Write out again, exactly, the lines of the listing below from the first one through the one that contains "reference: PRJ-6699 -> PRJ-6679", and no other lines.
++++++
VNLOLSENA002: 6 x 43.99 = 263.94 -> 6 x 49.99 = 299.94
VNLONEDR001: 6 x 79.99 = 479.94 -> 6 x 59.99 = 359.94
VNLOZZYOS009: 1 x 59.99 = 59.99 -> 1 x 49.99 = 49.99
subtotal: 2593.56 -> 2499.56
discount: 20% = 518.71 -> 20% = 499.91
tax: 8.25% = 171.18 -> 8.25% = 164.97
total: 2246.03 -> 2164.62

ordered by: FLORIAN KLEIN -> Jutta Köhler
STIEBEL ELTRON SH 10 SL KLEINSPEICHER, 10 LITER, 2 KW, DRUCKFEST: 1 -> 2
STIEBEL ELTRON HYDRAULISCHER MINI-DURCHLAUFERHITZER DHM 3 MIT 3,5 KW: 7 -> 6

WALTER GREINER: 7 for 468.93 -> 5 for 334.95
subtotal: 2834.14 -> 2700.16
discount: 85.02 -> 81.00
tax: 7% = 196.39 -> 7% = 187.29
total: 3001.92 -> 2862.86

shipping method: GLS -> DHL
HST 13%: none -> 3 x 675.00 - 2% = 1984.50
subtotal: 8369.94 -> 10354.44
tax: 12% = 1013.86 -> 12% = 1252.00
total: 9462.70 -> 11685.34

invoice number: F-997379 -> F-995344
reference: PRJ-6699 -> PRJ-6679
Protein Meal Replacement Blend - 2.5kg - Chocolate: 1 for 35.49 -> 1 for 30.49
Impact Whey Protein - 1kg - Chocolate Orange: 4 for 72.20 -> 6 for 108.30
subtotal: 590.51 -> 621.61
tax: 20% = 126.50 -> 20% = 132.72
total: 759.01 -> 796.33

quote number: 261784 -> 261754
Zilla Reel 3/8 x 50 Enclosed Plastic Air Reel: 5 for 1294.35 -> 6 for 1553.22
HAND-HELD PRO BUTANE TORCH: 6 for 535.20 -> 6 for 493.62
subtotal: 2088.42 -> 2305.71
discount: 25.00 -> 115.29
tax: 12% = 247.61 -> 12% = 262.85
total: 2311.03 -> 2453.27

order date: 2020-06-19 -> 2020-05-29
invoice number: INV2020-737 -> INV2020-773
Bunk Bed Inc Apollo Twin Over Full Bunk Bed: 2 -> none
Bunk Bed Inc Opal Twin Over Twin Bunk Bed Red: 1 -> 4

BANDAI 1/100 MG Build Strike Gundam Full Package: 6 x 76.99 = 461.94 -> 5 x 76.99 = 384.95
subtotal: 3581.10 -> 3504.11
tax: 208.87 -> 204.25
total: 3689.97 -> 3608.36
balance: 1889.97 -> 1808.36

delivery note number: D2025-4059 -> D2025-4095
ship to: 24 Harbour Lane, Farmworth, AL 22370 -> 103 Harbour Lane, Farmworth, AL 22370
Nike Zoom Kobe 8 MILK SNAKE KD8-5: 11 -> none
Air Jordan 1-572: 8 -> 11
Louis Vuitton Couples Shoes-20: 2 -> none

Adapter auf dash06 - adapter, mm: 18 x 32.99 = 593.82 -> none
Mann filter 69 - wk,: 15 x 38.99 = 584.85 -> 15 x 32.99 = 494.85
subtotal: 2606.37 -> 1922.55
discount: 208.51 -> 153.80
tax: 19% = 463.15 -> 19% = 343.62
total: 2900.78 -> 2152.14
++++++
ANSWER TO THE EXERCISE:
VNLOLSENA002: 6 x 43.99 = 263.94 -> 6 x 49.99 = 299.94
VNLONEDR001: 6 x 79.99 = 479.94 -> 6 x 59.99 = 359.94
VNLOZZYOS009: 1 x 59.99 = 59.99 -> 1 x 49.99 = 49.99
subtotal: 2593.56 -> 2499.56
discount: 20% = 518.71 -> 20% = 499.91
tax: 8.25% = 171.18 -> 8.25% = 164.97
total: 2246.03 -> 2164.62

ordered by: FLORIAN KLEIN -> Jutta Köhler
STIEBEL ELTRON SH 10 SL KLEINSPEICHER, 10 LITER, 2 KW, DRUCKFEST: 1 -> 2
STIEBEL ELTRON HYDRAULISCHER MINI-DURCHLAUFERHITZER DHM 3 MIT 3,5 KW: 7 -> 6

WALTER GREINER: 7 for 468.93 -> 5 for 334.95
subtotal: 2834.14 -> 2700.16
discount: 85.02 -> 81.00
tax: 7% = 196.39 -> 7% = 187.29
total: 3001.92 -> 2862.86

shipping method: GLS -> DHL
HST 13%: none -> 3 x 675.00 - 2% = 1984.50
subtotal: 8369.94 -> 10354.44
tax: 12% = 1013.86 -> 12% = 1252.00
total: 9462.70 -> 11685.34

invoice number: F-997379 -> F-995344
reference: PRJ-6699 -> PRJ-6679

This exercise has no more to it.